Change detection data

*** Begin section ***

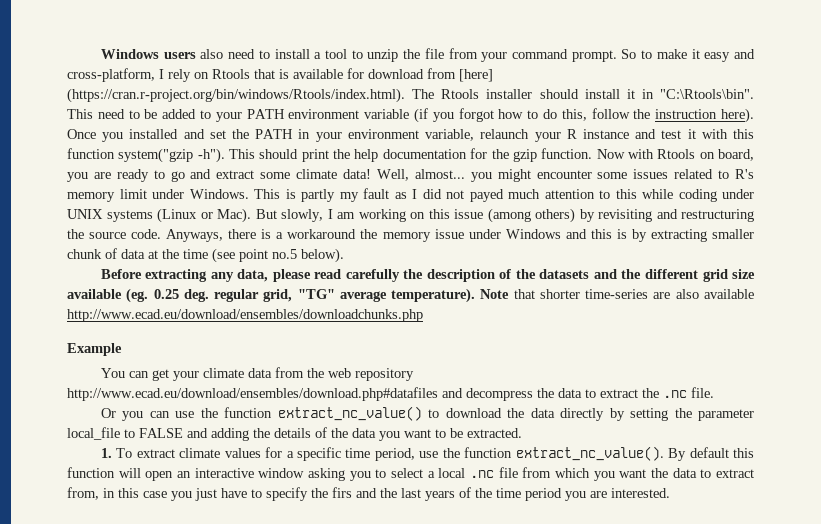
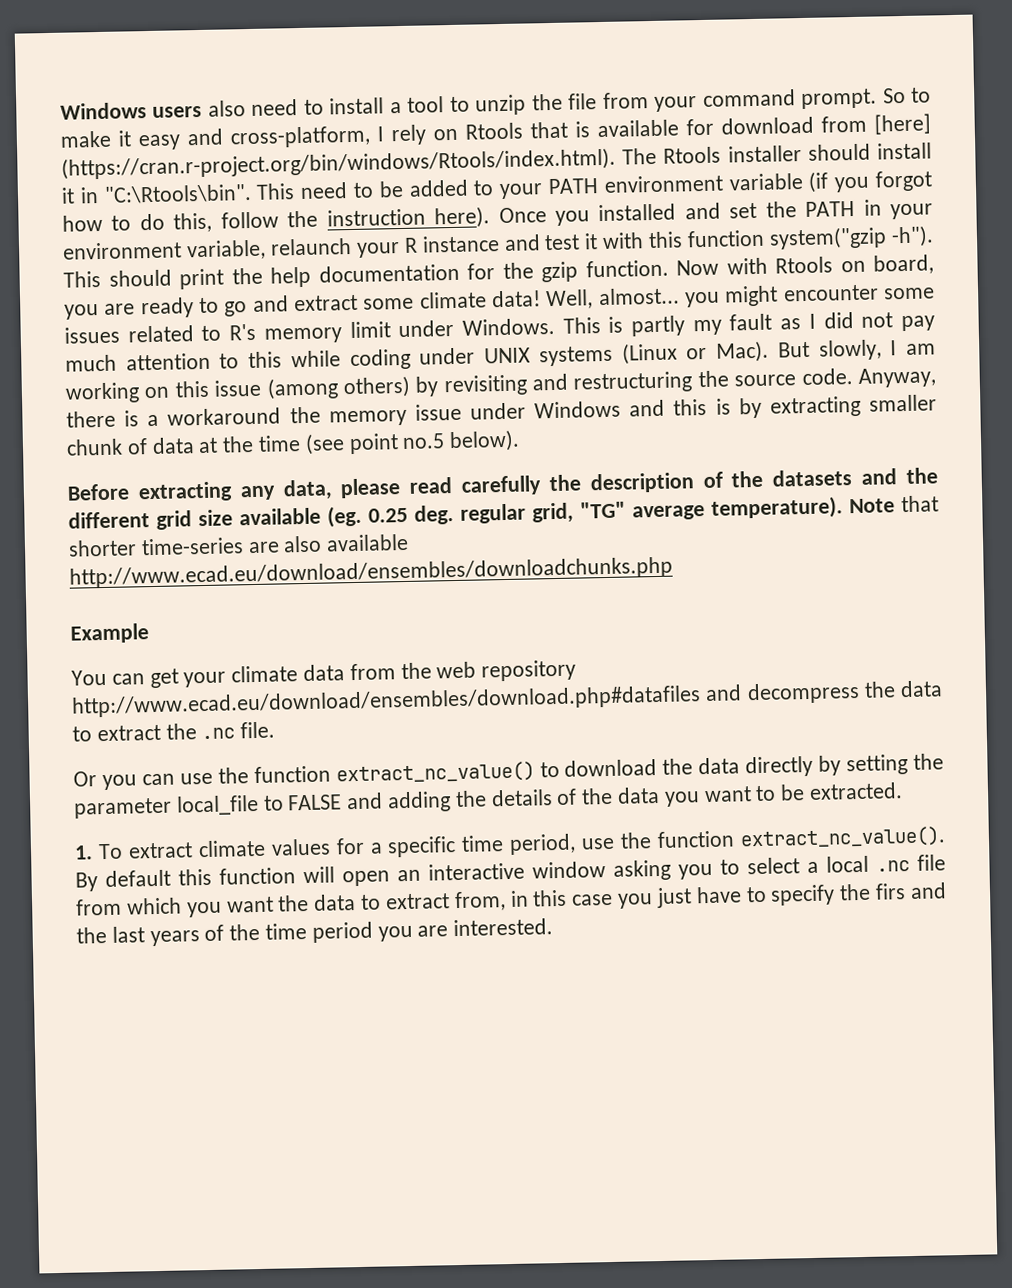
[469,189,504,202] payed -> [901,315,936,332] pay
[166,229,224,242] Anyways, -> [857,367,936,388] Anyway,

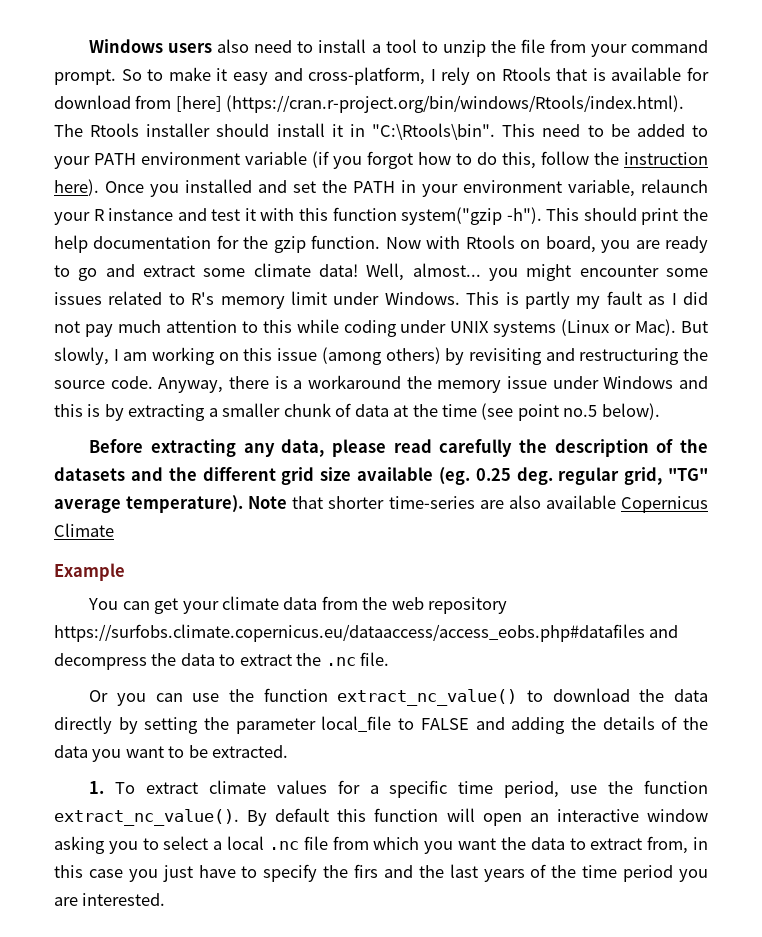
(861, 406) none -> [208,408,218,417] a
[69,556,673,589] http://www.ecad.eu/download/ensembles/downloadchunks.php -> [620,496,708,513] [54,523,114,537] Copernicus Climate
[71,685,701,718] http://www.ecad.eu/download/ensembles/download.php#datafiles -> [54,624,645,642] https://surfobs.climate.copernicus.eu/dataaccess/access_eobs.php#datafiles

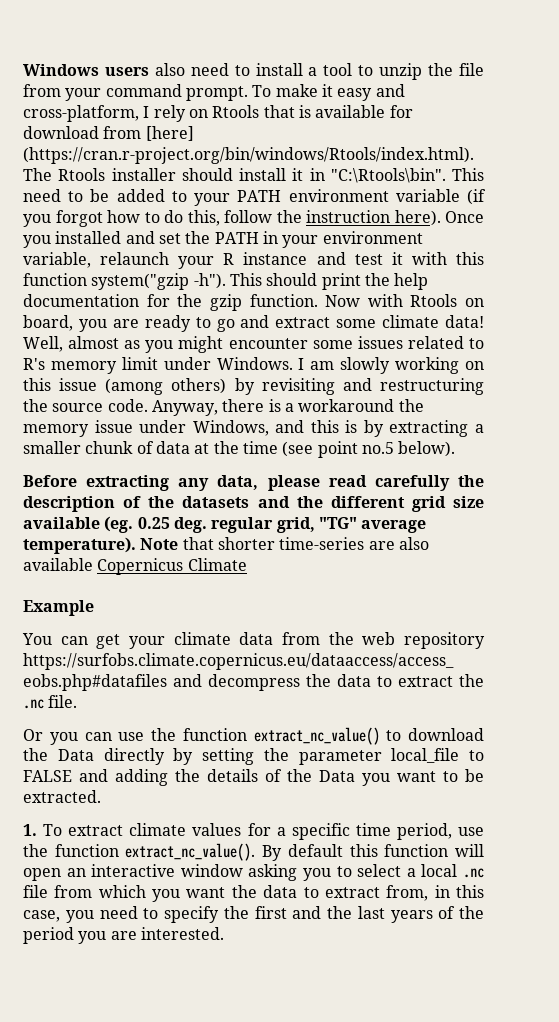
[121,69,164,81] So to -> [252,85,272,97] To
[412,263,481,277] almost... -> [68,336,141,349] almost as
[466,291,708,309] [54,319,709,337] [54,347,109,365] This is partly my fault as I did not pay much attention to this while coding under UNIX systems (Linux or Mac). But slowly, -> (293, 363) none
(148, 356) none -> [340,357,391,374] slowly
[603,376,674,389] Windows -> [192,420,269,436] Windows,
[674,689,709,702] data -> [57,749,94,761] Data
[54,745,88,758] data -> [319,770,355,782] Data
[88,865,236,882] case you just have -> [23,906,138,923] case, you need
[354,864,379,878] firs -> [254,906,287,919] first
[582,865,618,878] time -> (484, 912) none

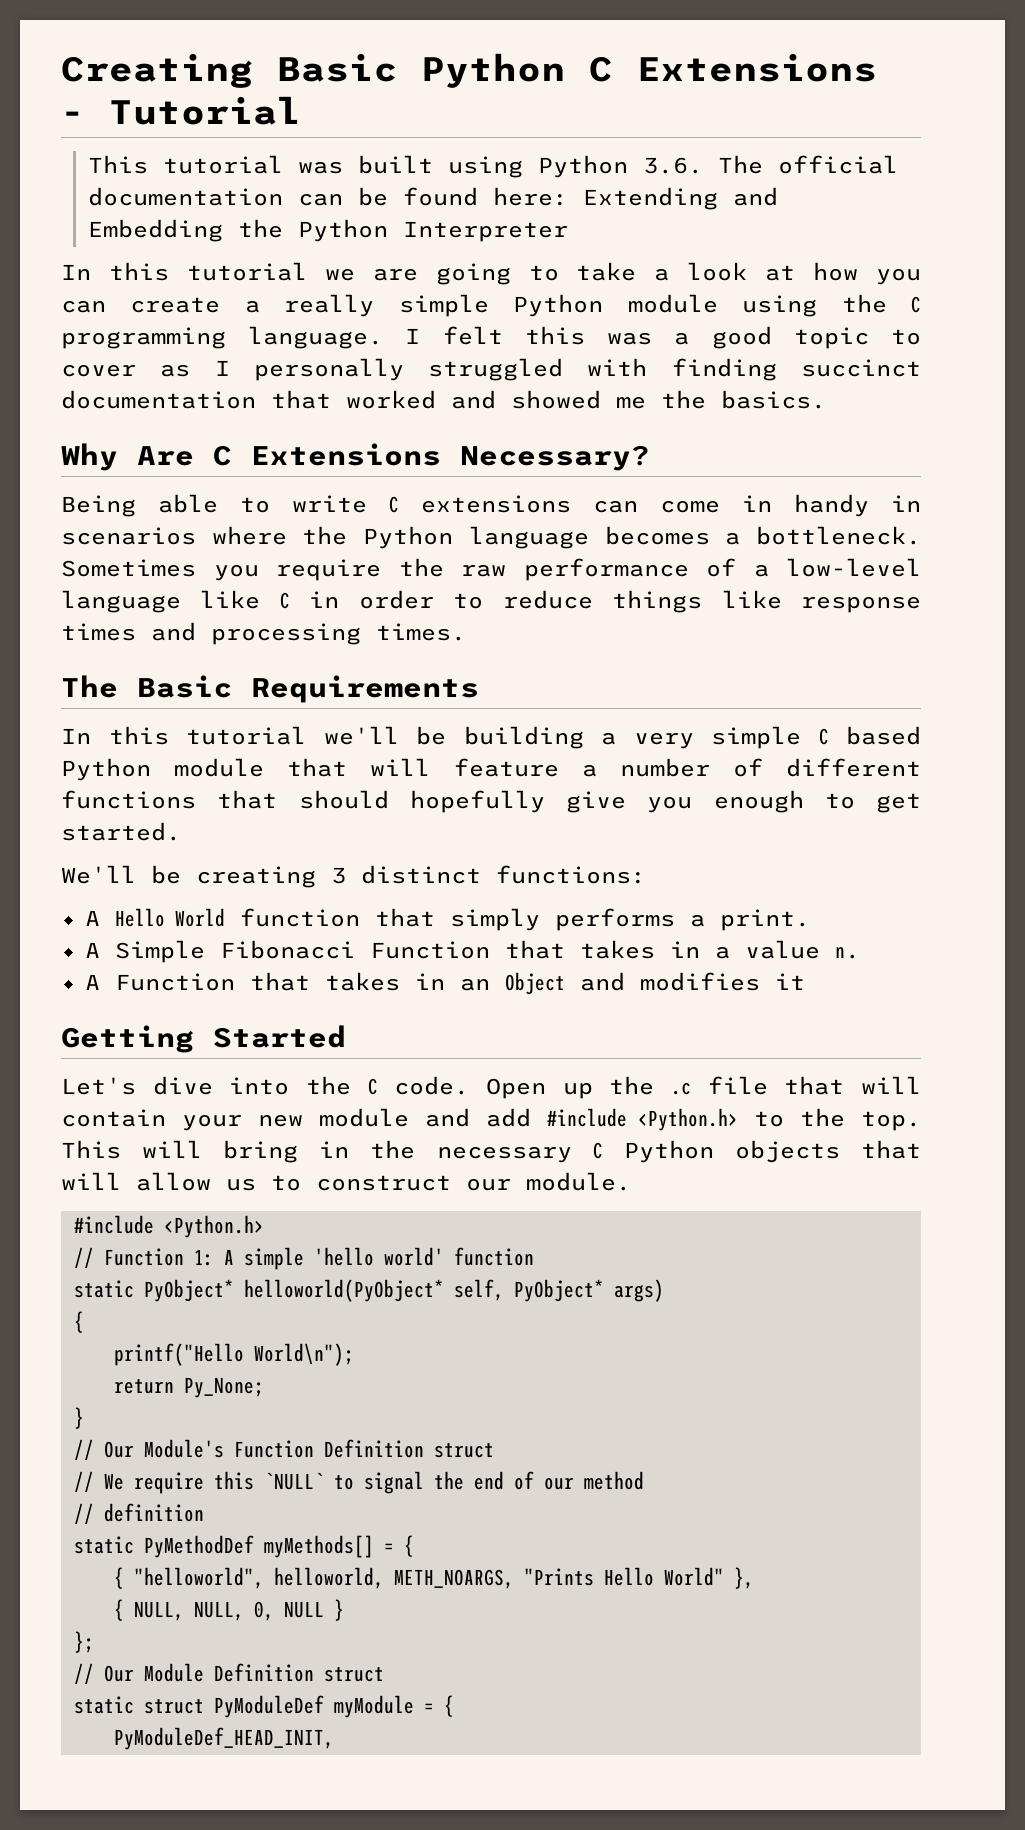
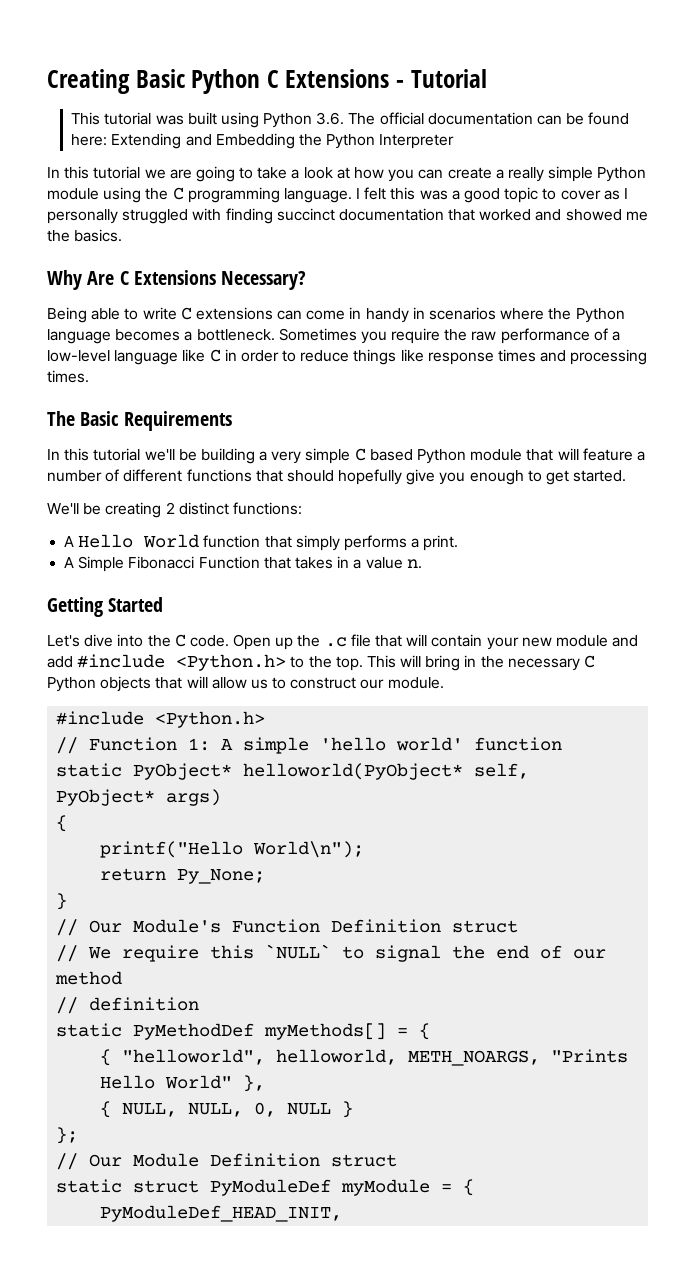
[331,867,346,884] 3 -> [165,502,175,514] 2
[84,972,805,995] // A Function that takes in an Object and modifies it -> (422, 564) none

*** End section ***

Look through the records and gather every line containing "ecad".

[69,556,673,589] http://www.ecad.eu/download/ensembles/downloadchunks.php -> [620,496,708,513] [54,523,114,537] Copernicus Climate
[71,685,701,718] http://www.ecad.eu/download/ensembles/download.php#datafiles -> [54,624,645,642] https://surfobs.climate.copernicus.eu/dataaccess/access_eobs.php#datafiles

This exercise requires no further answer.